Je ne peux pas en dire grand-chose, je note simplement qu’il y a de l’immobilisme. Avant, on parlait de changement des institutions, des hommes et des politiques pour sauver le Sénégal. Mais ici, on ne change pas les institutions, ni les hommes ni les politiques. Je sais que dans le groupe de la majorité, il y a des hommes compétents, qui ont des convictions et qui connaissent les intérêts du pays, mais il semble qu’ils ne soient pas associés ou qu’ils soient même écartés. Rien ne bouge dans l’espace politique. Par exemple, le projet de loi pour le budget 2015 qui nous a été remis va quitter l’Assemblée sans que les députés ne puissent y changer une seule virgule, rien ne sera changé parce que ce n’est pas permis.

Le président de l’Assemblée a annoncé la tenue de séances plénières avec les ministres, désormais tous les quinze jours, que pensez-vous de cela ?

C’est important, l’ancien Premier ministre Aminata Touré avait pris cet engagement pour le compte de son gouvernement, mais les ministres ne sont jamais venus. Si Moustapha Niasse l’a dit, je pense que c’est parce qu’il en a discuté avec le Président Macky Sall, c’est une bonne chose, de même que la présence des députés sur le terrain, il faut souhaiter que ça aille au-delà des déclarations et que ça se concrétise. Mais cela ne changera pas le fond du problème, c’est-à-dire le rôle et la place véritables de l’institution parlementaire dans la République du Sénégal.

Quel bilan tirez-vous des 26 mois de législature déjà écoulés ?

Il n’y a pas eu de questions orales ou d’actualité, pas de commissions d’enquête, pas de propositions de loi… On n’a pas eu les ruptures qu’on attendait. Mais je félicite quand même les Présidents Niasse et Sall, pour le système de traduction simultanée, qui permet aux députés qui ne maîtrisent pas le Français de s’exprimer dans leur langue et d’être compris. C’est une bataille que je mène depuis 1999.

Quelles sont vos ambitions politiques aujourd’hui ?

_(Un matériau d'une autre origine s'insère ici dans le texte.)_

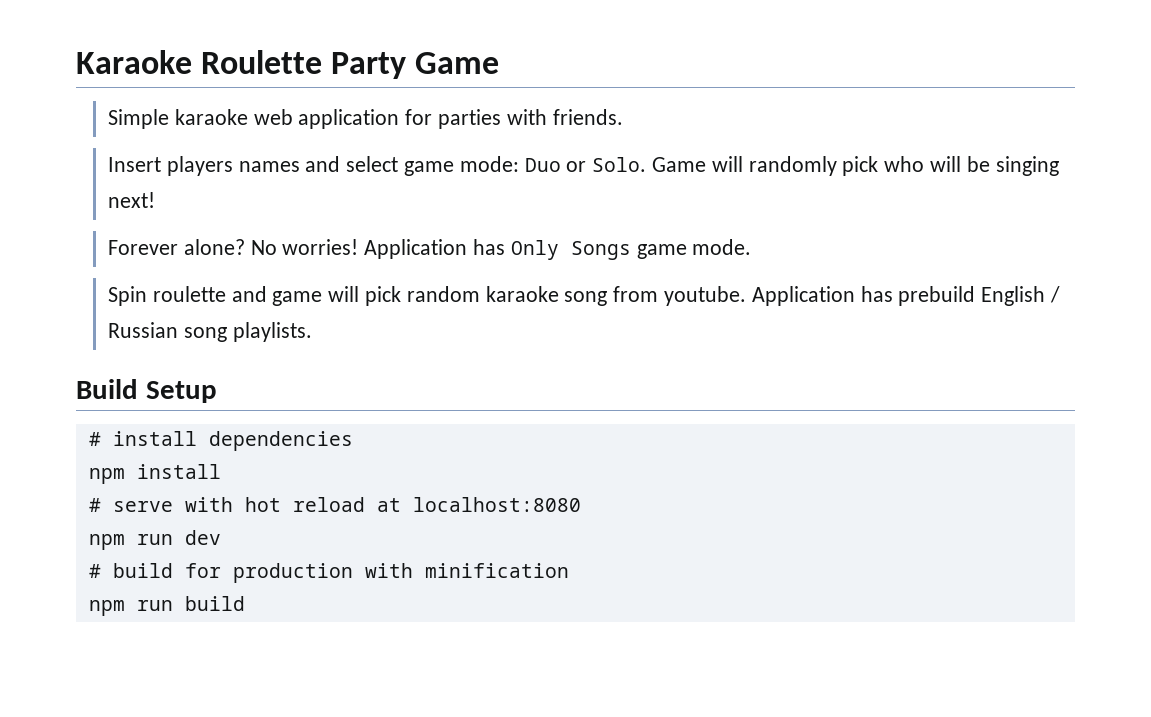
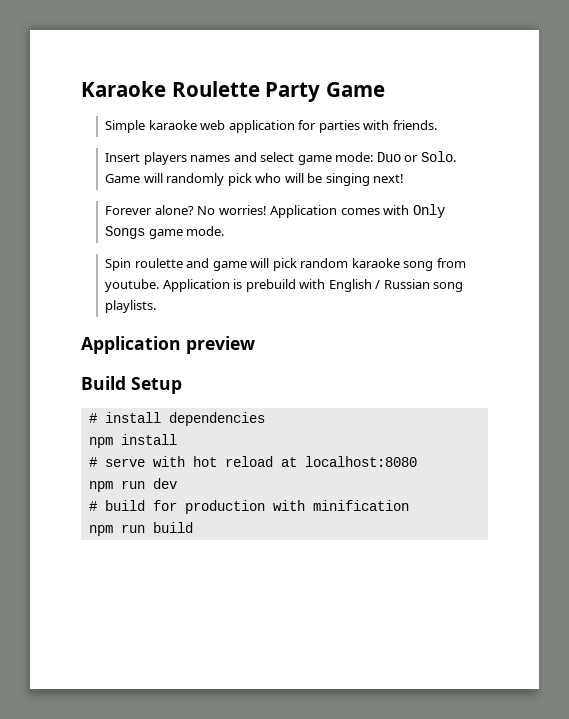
[473,239,506,255] has -> [340,205,410,215] comes with
[860,286,976,306] has prebuild -> [233,279,326,292] is prebuild with
(312, 332) none -> [81,336,255,354] // Application preview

Mon vœu le plus cher c’est que toute l’opposition se retrouve. Le Sénégal est dans un contexte particulier parce qu’il y a beaucoup de déçus, des gens qui pensaient que le Président Sall serait en ligne de front sur les politiques de rupture et de changement. Mais ils se rendent compte que non seulement il n’y a pas de rupture, mais le régime est en train de faire moins bien. Personnellement, je considère que nous reculons. Le problème c’est qu’ils se rendent compte qu’on n’avance pas, on ne veut plus du régime actuel, mais on ne veut pas non plus travailler avec ceux qui étaient aux affaires avant. Et si nous continuons comme ça, on fait du tort au pays.